His father, a lawyer, also became a leader of a pre-Revolutionary Liberal Constitutional Democratic Party. Nabokov’s father accepted the Russian Provisional Government secretary position in St. Petersburg after the 1917 February Revolution. The family forcefully moved to Crimea and fled from the challenging revolutionary circumstances. In 1918 they moved to Livadiya that formed part of the Ukrainian Republic. The Nabokov family moved to western Europe after 1918 and thereafter settled in England for a short period.
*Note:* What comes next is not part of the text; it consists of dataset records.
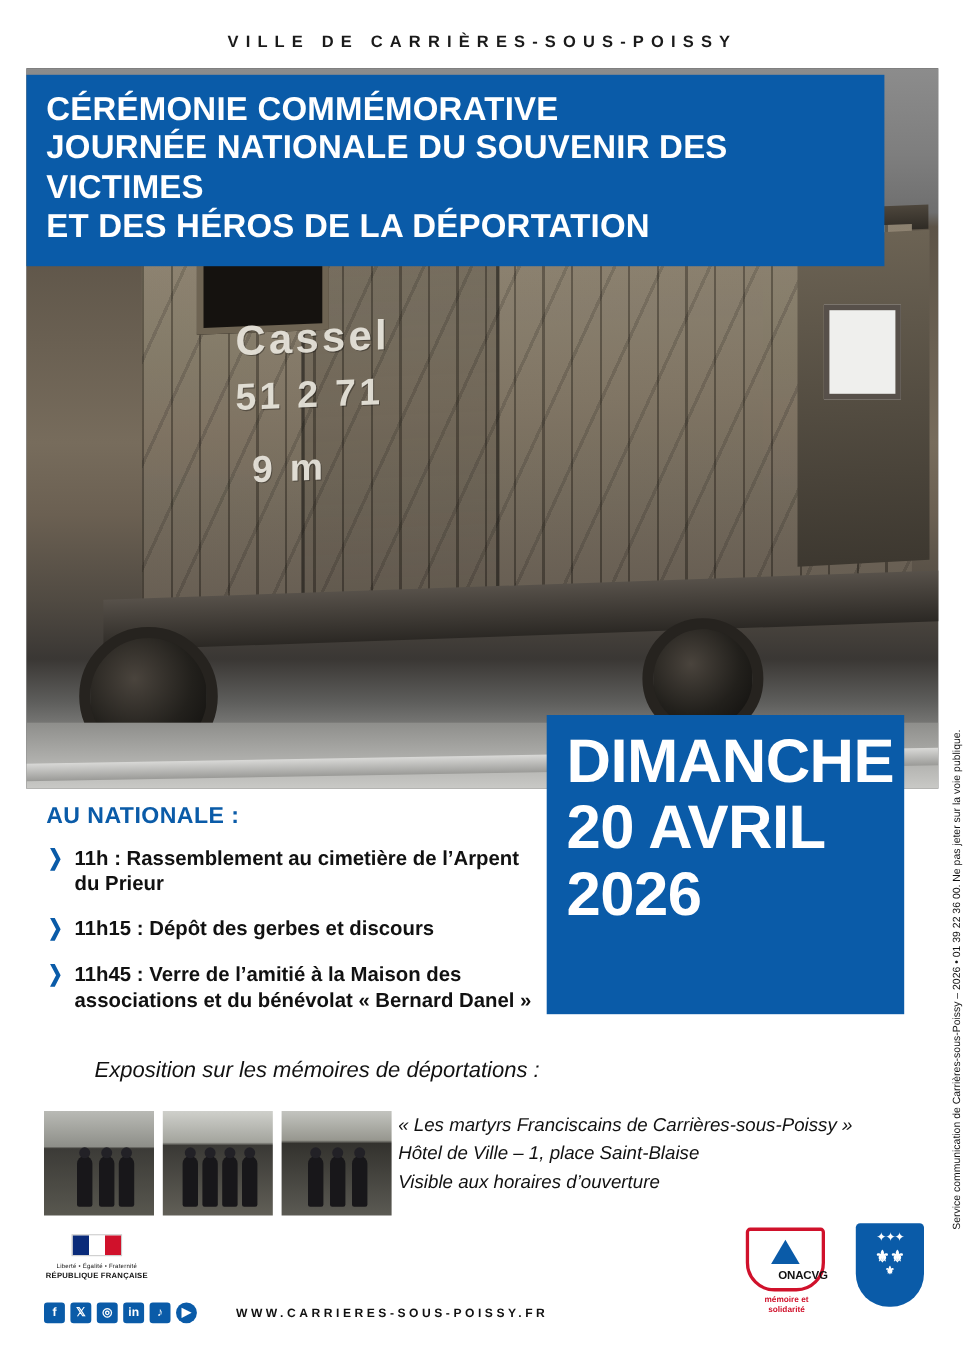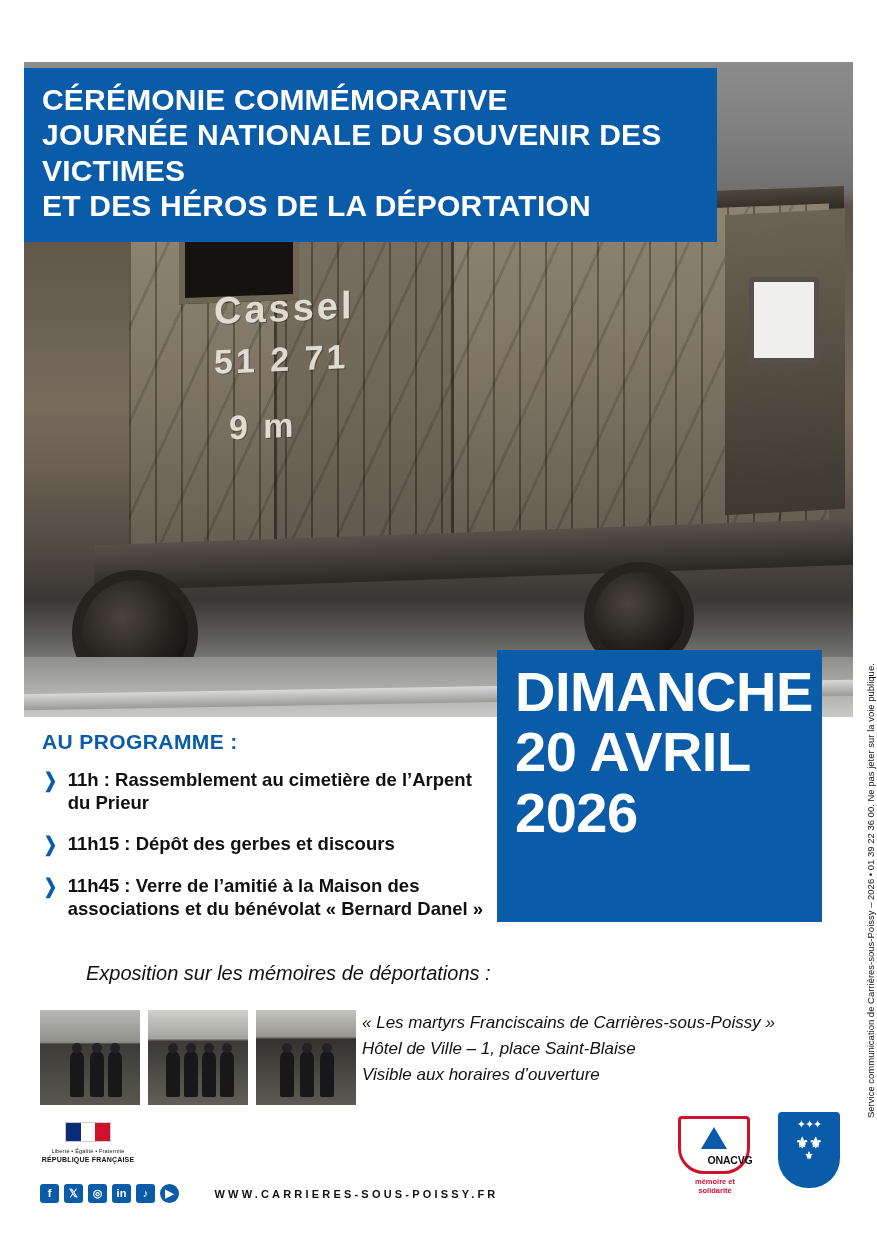--- a/index.html
+++ b/index.html
@@ -133,21 +133,21 @@
     opacity: 0.92;
   }
   .stencil.l1 { left: 190px; top: 225px; font-size: 38px; }
   .stencil.l2 { left: 190px; top: 278px; font-size: 34px; }
   .stencil.l3 { left: 205px; top: 345px; font-size: 34px; }
 
   
   .title-band {
     position: absolute;
     top: 68px; left: 24px;
-    width: 693px;
+    width: 780px;
     background: #0a5ba8;
     padding: 14px 18px 18px 18px;
     color: #ffffff;
   }
   .title-band .line {
     font-size: 30px;
     font-weight: 800;
     line-height: 1.18;
     letter-spacing: 0.2px;
     text-transform: uppercase;
@@ -353,20 +353,21 @@
     margin-top: 4px;
     font-size: 15px; font-weight: 700; line-height: 1.05;
   }
   .blason .arms small { display:block; font-size: 10px; }
 </style>
 </head>
 <body>
 
 <div class="poster">
 
+  <div class="commune-line">VILLE DE CARRIÈRES-SOUS-POISSY</div>
 
   <div class="hero">
     <div class="hero-photo"></div>
     <div class="wagon-frame-top"></div>
     <div class="planks"></div>
     <div class="wagon-door"></div>
     <div class="hero-window"></div>
     <div class="hero-cabin"></div>
     <div class="hero-cabin-win"></div>
     <div class="wagon-frame-bottom"></div>
@@ -384,21 +385,21 @@
     <div class="line">JOURNÉE NATIONALE DU SOUVENIR DES VICTIMES</div>
     <div class="line">ET DES HÉROS DE LA DÉPORTATION</div>
   </div>
 
   <div class="date-block">
     <div>DIMANCHE</div>
     <div>20 AVRIL</div>
     <div>2026</div>
   </div>
 
-  <div class="programme-title">AU PROGRAMME :</div>
+  <div class="programme-title">AU NATIONALE :</div>
   <div class="programme-list">
     <div class="prog-item">
       <span class="prog-bullet">❯</span>
       <span class="prog-text">11h : Rassemblement au cimetière de l’Arpent du Prieur</span>
     </div>
     <div class="prog-item">
       <span class="prog-bullet">❯</span>
       <span class="prog-text">11h15 : Dépôt des gerbes et discours</span>
     </div>
     <div class="prog-item">

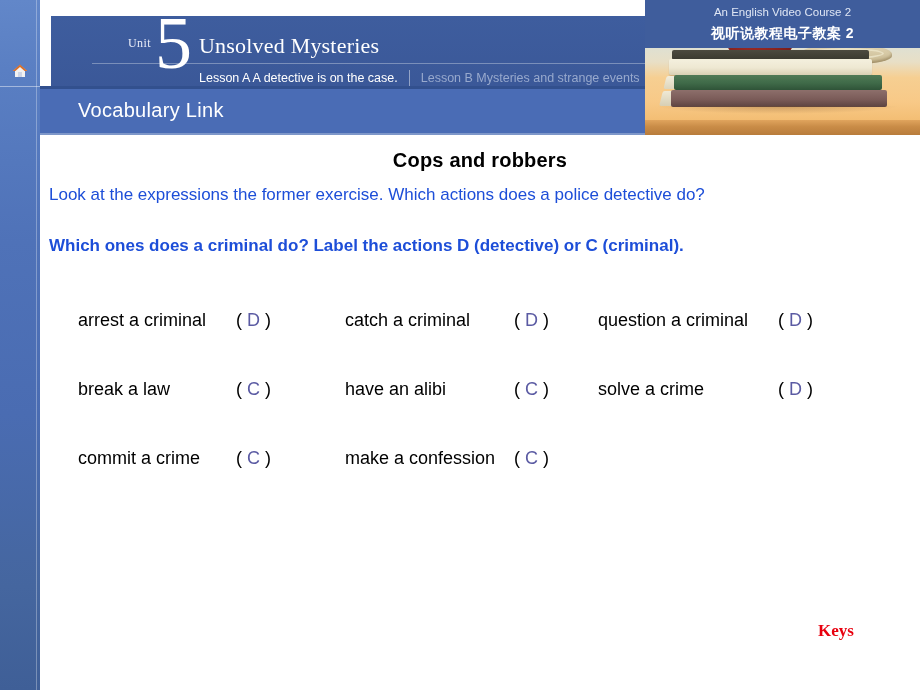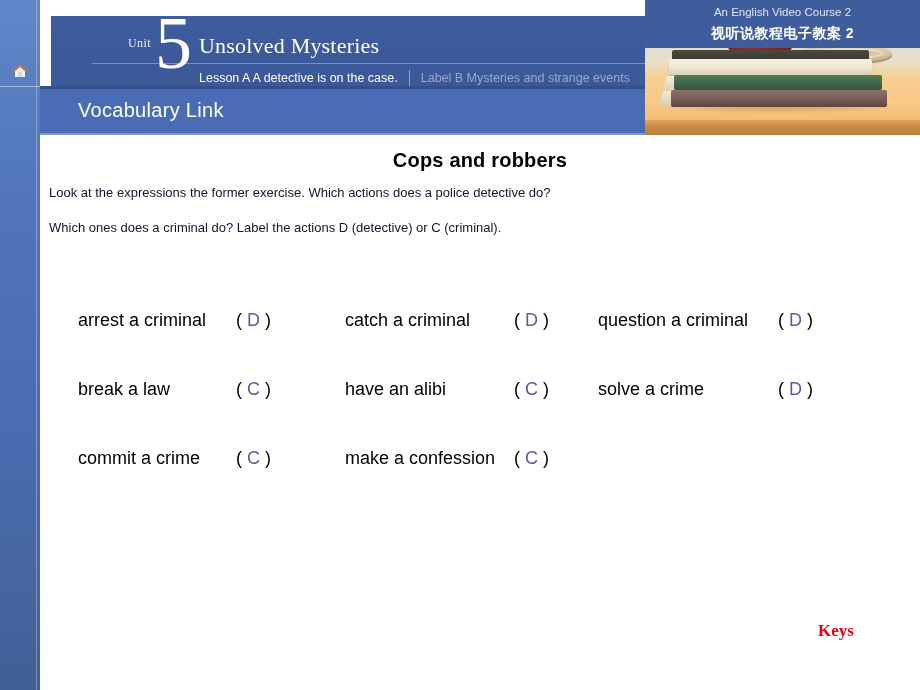--- a/index.html
+++ b/index.html
@@ -280,26 +280,26 @@
     text-align: center;
     font-size: 20px;
     font-weight: bold;
     color: #000000;
     letter-spacing: 0.2px;
     margin-top: 8px;
   }
   .instruction {
     position: absolute;
     left: 9px;
-    font-size: 13px;
-    color: #0f172a;
+    font-size: 17px;
+    color: #1d4ed8;
     white-space: nowrap;
   }
   #instruction-1 { top: 50px; }
-  #instruction-2 { top: 85px; }
+  #instruction-2 { top: 101px; font-weight: bold; }
 
   
   #grid {
     position: absolute;
     left: 0; top: 175px;
     width: 880px;
   }
   .grid-row {
     position: relative;
     height: 69px;
@@ -354,21 +354,21 @@
 
   <div id="header-band">
     <div id="header-band-inner"></div>
     <div id="unit-label">Unit</div>
     <div id="unit-number">5</div>
     <div id="course-title">Unsolved Mysteries</div>
     <div id="title-rule"></div>
     <div id="lesson-row">
       <div class="lesson-tab" id="lesson-a">Lesson A  A detective is on the case.</div>
       <div id="lesson-sep"></div>
-      <div class="lesson-tab" id="lesson-b">Label B Mysteries and strange events</div>
+      <div class="lesson-tab" id="lesson-b">Lesson B Mysteries and strange events</div>
     </div>
   </div>
 
   <div id="vocab-topline"></div>
   <div id="vocab-bar">
     <div id="vocab-bar-label">Vocabulary Link</div>
   </div>
   <div id="vocab-bottomline"></div>
 
   <div id="media-block">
Nabokov joined Trinity College at the University of Cambridge and became interested in zoology and Slavic languages. During 1920 his family relocated to Berlin, where his father started the émigré newspaper Rul’. He joined his family after the completion of his studies in England. He received recognition for his ability to write complex stories inclusive of intense word plays and plots. His dystopian novel named Bend Sinister became published in 1947.